RECORDS FOR THE EXERCISE START

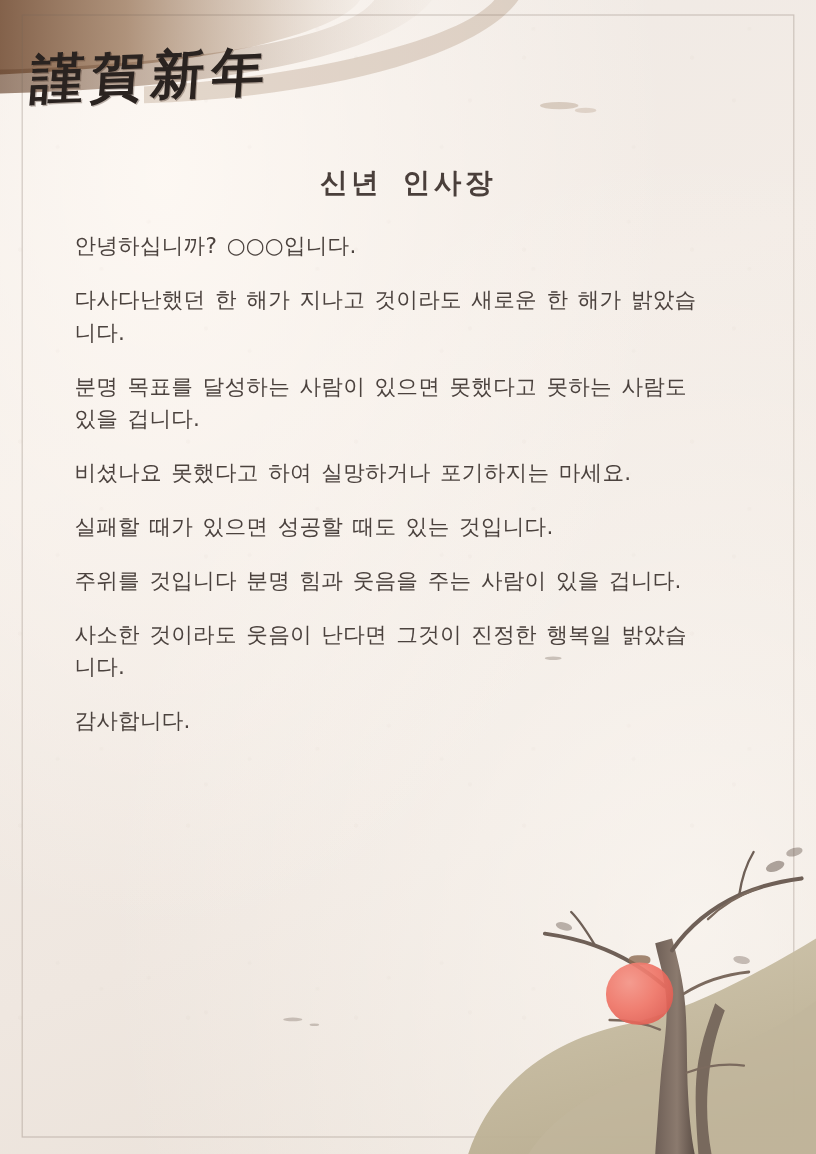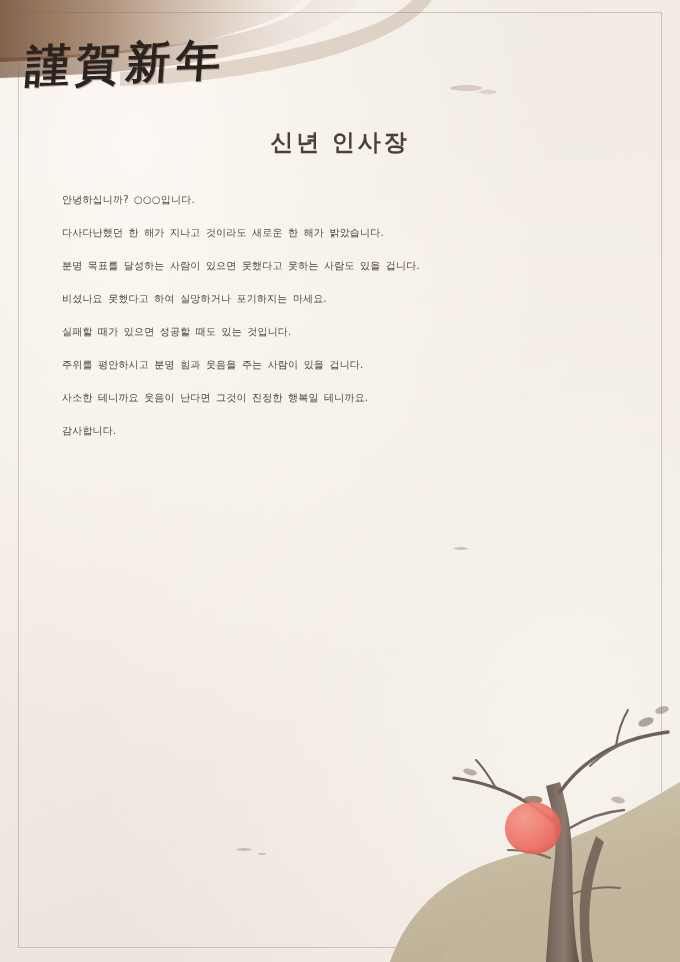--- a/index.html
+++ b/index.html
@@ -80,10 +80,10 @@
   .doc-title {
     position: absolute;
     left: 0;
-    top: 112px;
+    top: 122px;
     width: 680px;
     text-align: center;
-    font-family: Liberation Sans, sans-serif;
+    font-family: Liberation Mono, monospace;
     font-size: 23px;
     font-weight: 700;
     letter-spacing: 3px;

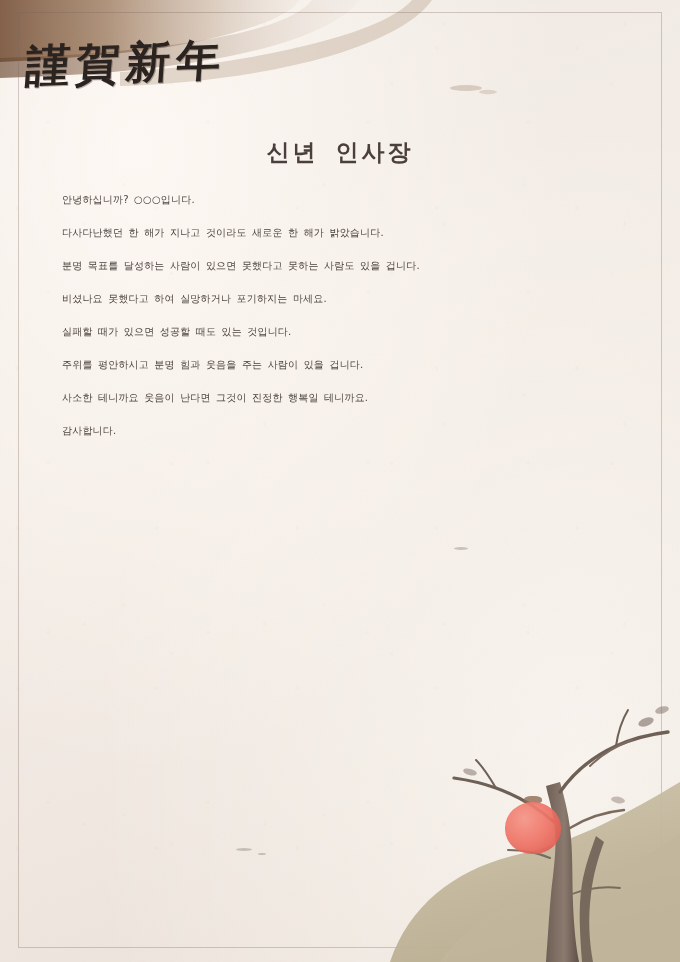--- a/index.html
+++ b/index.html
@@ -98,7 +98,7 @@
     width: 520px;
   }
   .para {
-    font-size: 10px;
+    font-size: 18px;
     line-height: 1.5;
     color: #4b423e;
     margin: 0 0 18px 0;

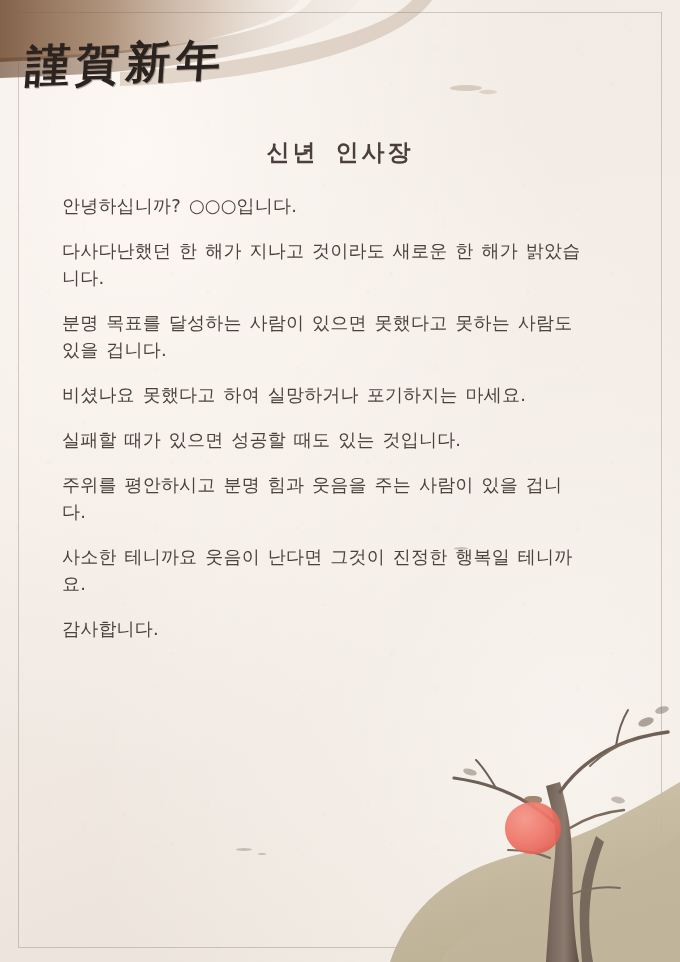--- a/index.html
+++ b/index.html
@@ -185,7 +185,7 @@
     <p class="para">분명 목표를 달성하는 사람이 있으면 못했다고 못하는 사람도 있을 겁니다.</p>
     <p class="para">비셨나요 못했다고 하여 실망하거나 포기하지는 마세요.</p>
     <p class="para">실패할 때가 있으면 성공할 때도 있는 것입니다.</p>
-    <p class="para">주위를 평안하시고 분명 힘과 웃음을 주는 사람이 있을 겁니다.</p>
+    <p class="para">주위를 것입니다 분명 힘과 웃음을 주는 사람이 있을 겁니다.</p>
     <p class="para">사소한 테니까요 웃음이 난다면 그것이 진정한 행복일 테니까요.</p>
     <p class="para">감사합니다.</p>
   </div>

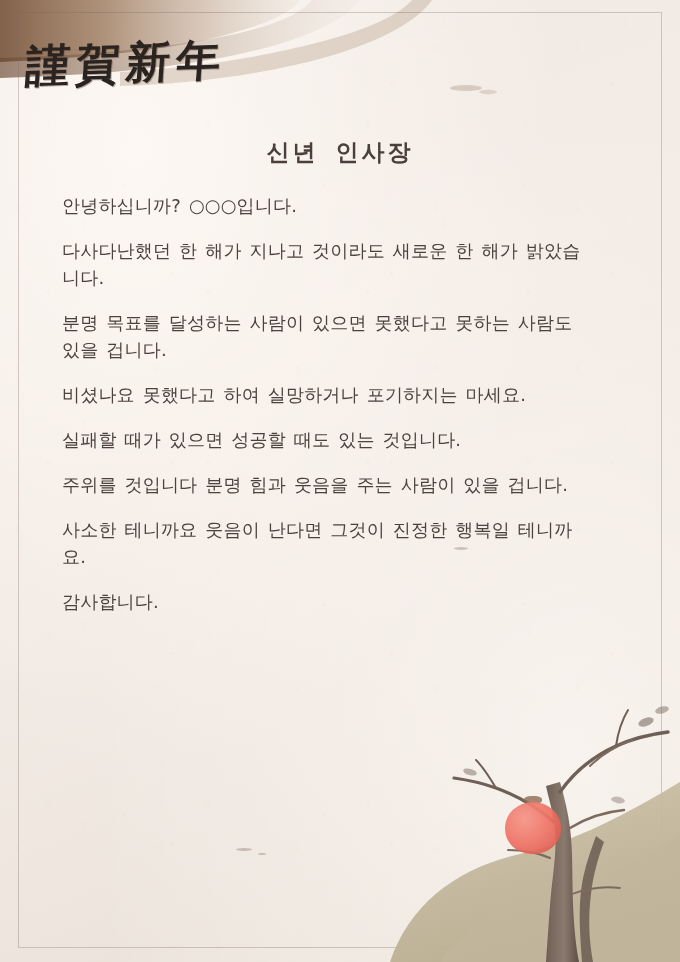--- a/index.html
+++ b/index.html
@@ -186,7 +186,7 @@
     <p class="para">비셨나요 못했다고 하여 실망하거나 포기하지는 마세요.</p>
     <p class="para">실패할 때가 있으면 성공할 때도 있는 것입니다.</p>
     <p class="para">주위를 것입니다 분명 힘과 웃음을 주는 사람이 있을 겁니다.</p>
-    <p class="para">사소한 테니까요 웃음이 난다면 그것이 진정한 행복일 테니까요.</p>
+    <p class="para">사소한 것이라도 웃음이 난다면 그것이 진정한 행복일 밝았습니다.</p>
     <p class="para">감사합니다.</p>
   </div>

RECORDS FOR THE EXERCISE END
RECORDS FOR THE EXERCISE START

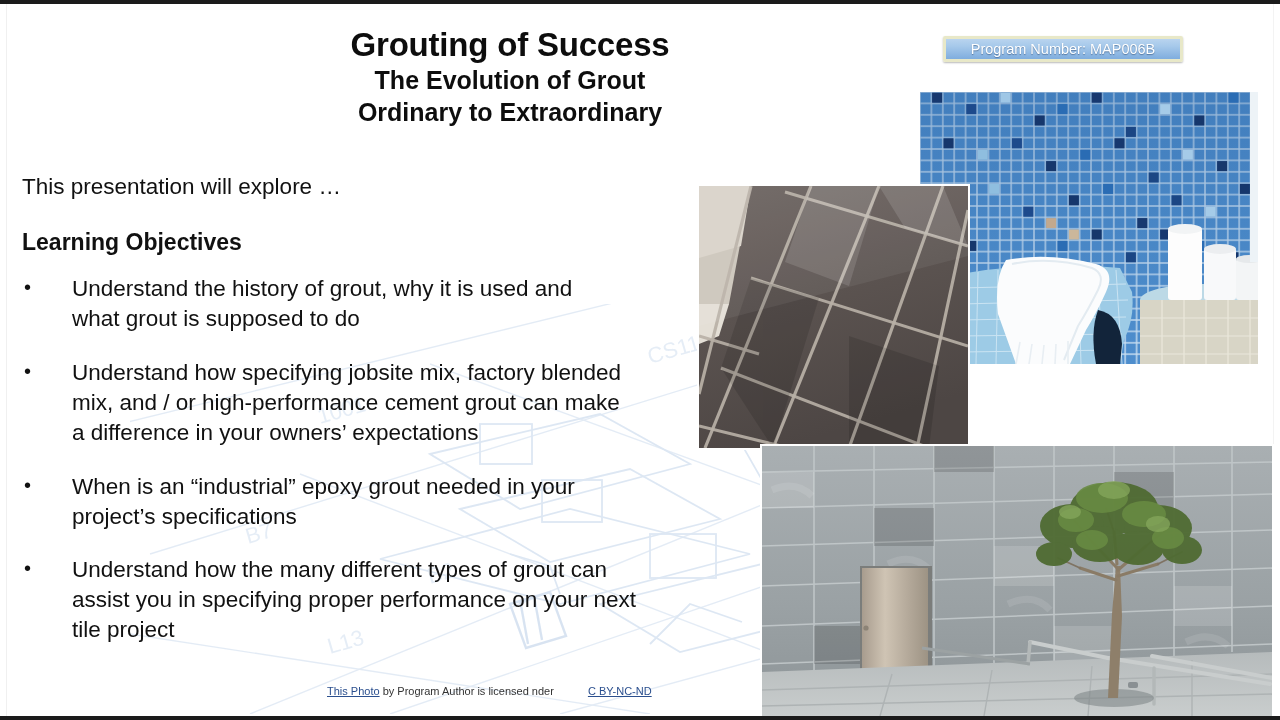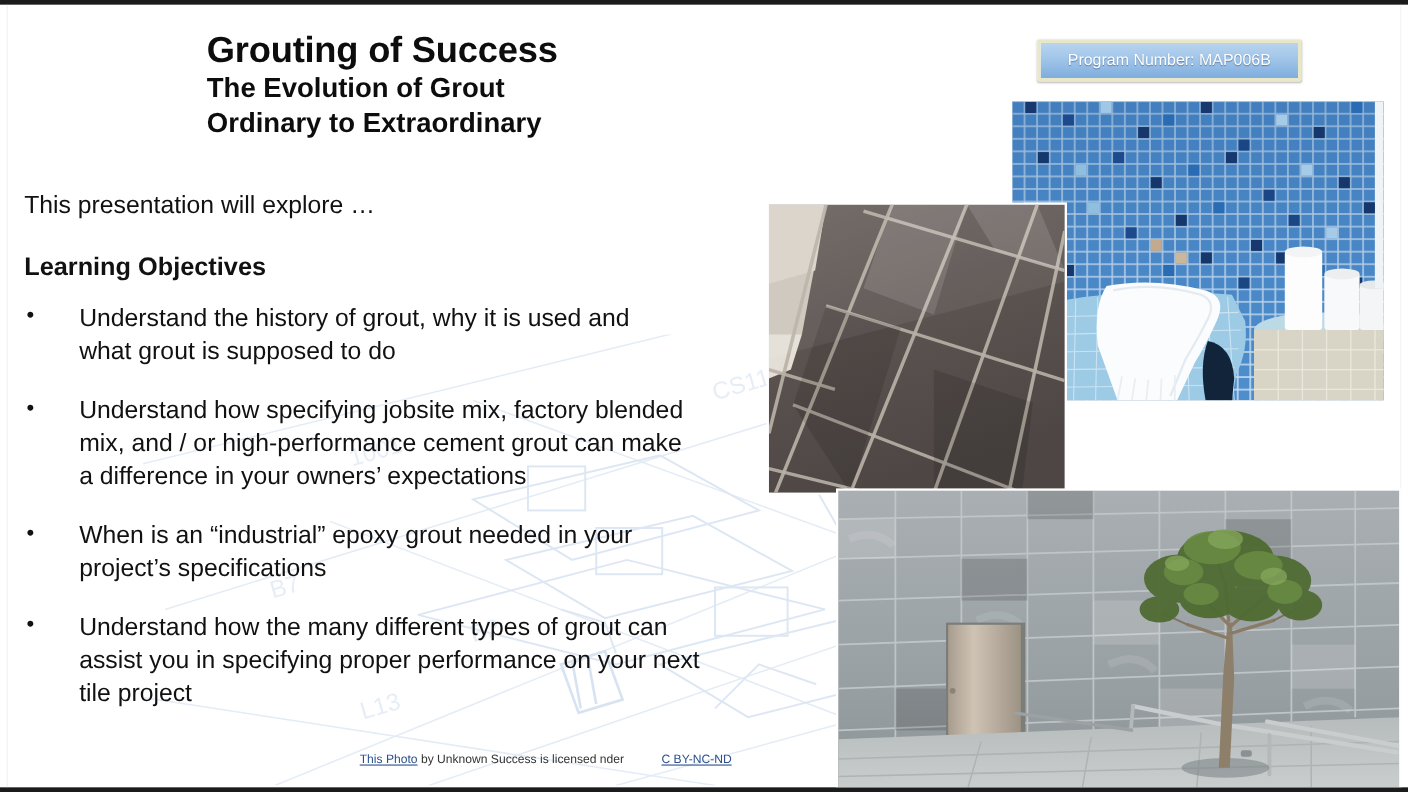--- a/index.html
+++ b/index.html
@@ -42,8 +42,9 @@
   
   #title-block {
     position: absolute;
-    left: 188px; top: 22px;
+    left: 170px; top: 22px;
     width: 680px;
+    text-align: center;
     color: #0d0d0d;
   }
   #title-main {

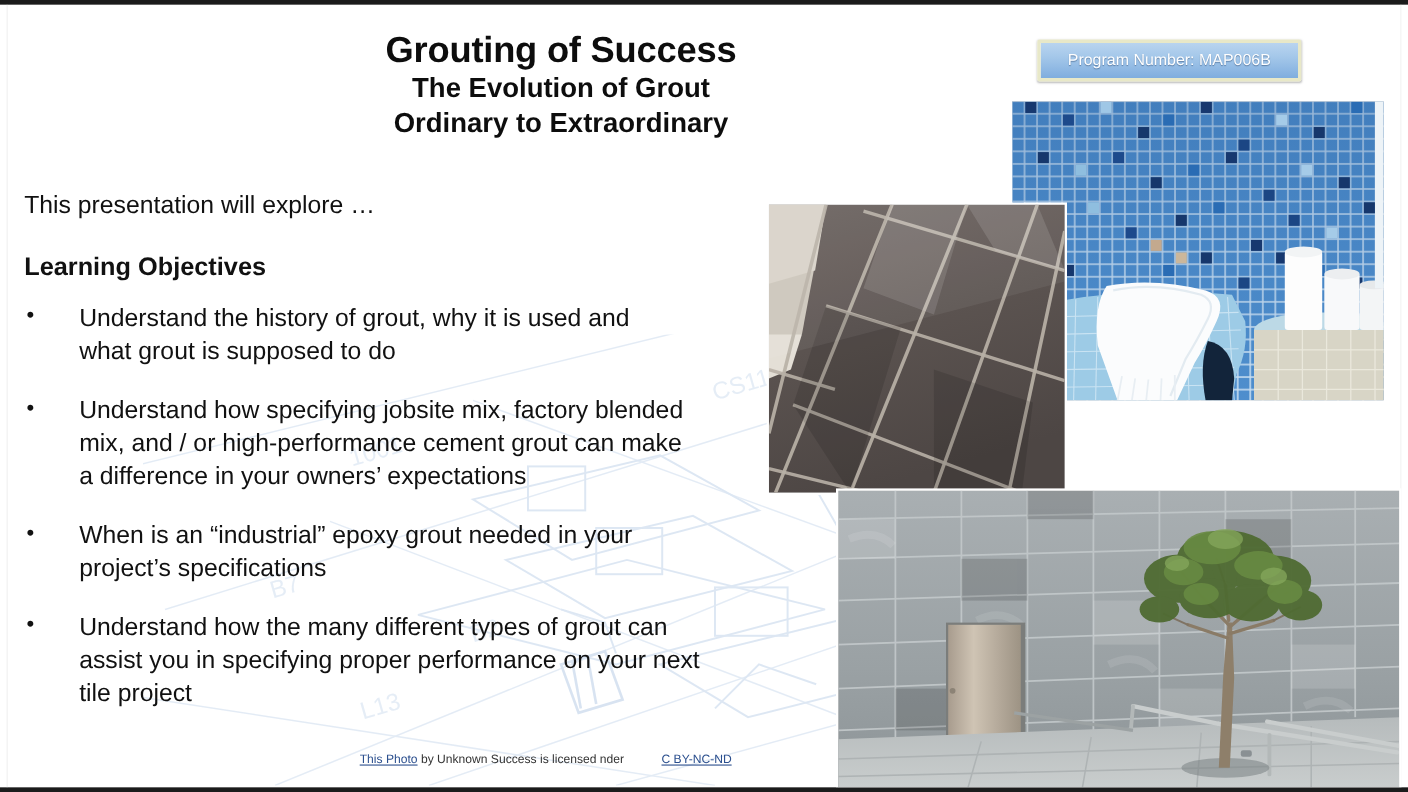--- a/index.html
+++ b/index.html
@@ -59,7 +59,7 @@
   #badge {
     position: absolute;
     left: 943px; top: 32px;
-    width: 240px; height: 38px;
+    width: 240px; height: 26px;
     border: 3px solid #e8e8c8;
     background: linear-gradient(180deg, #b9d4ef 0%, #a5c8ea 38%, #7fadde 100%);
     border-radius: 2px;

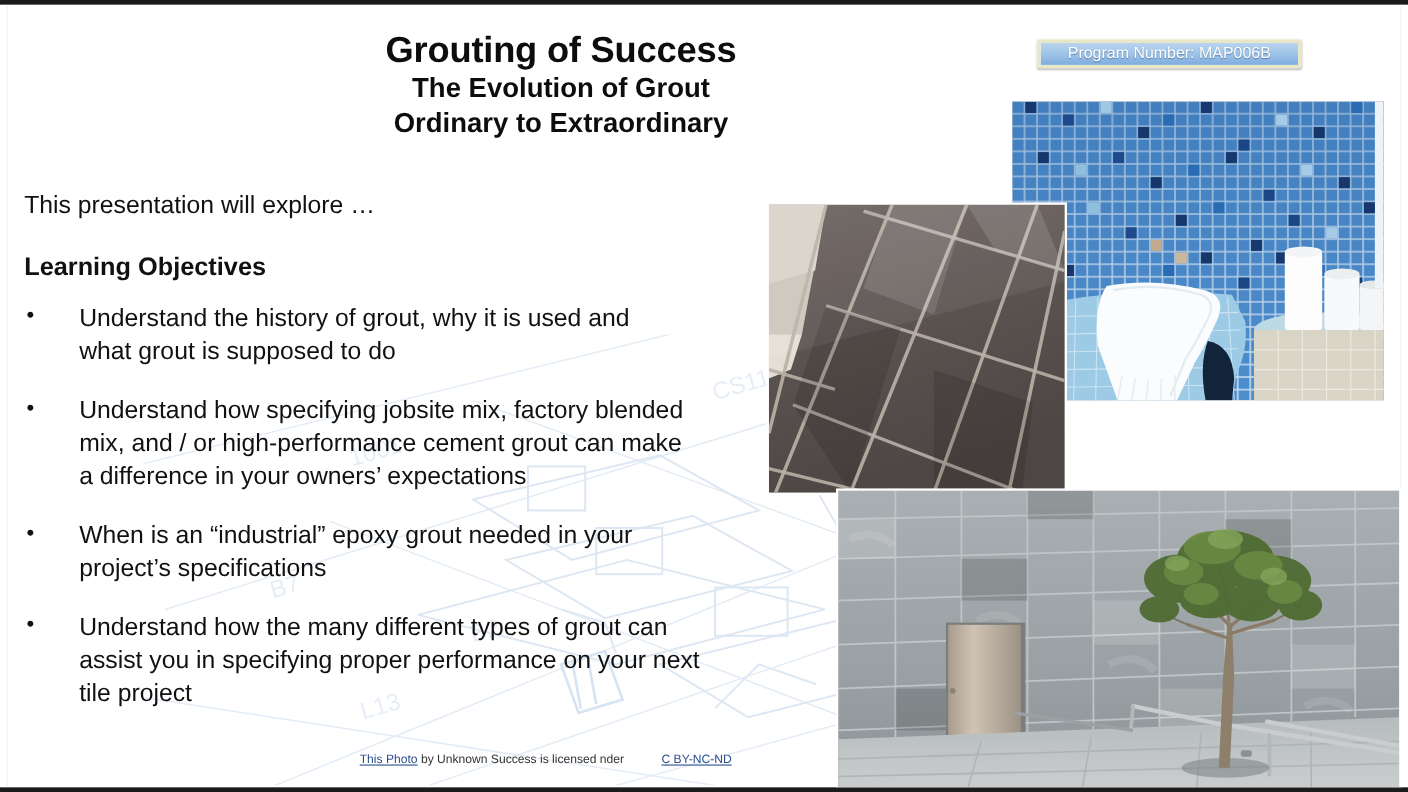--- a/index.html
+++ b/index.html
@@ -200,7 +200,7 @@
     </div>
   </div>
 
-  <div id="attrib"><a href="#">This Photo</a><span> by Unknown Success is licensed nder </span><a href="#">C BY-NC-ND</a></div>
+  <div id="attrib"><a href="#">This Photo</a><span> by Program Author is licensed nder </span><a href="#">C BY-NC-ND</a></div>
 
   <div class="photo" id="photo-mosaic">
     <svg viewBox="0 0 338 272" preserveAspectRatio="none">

RECORDS FOR THE EXERCISE END

EXERCISE PROMPT:
Only a number is expected here: the count of lines in the listing that hold the string "font".

EXPECTED ANSWER:
6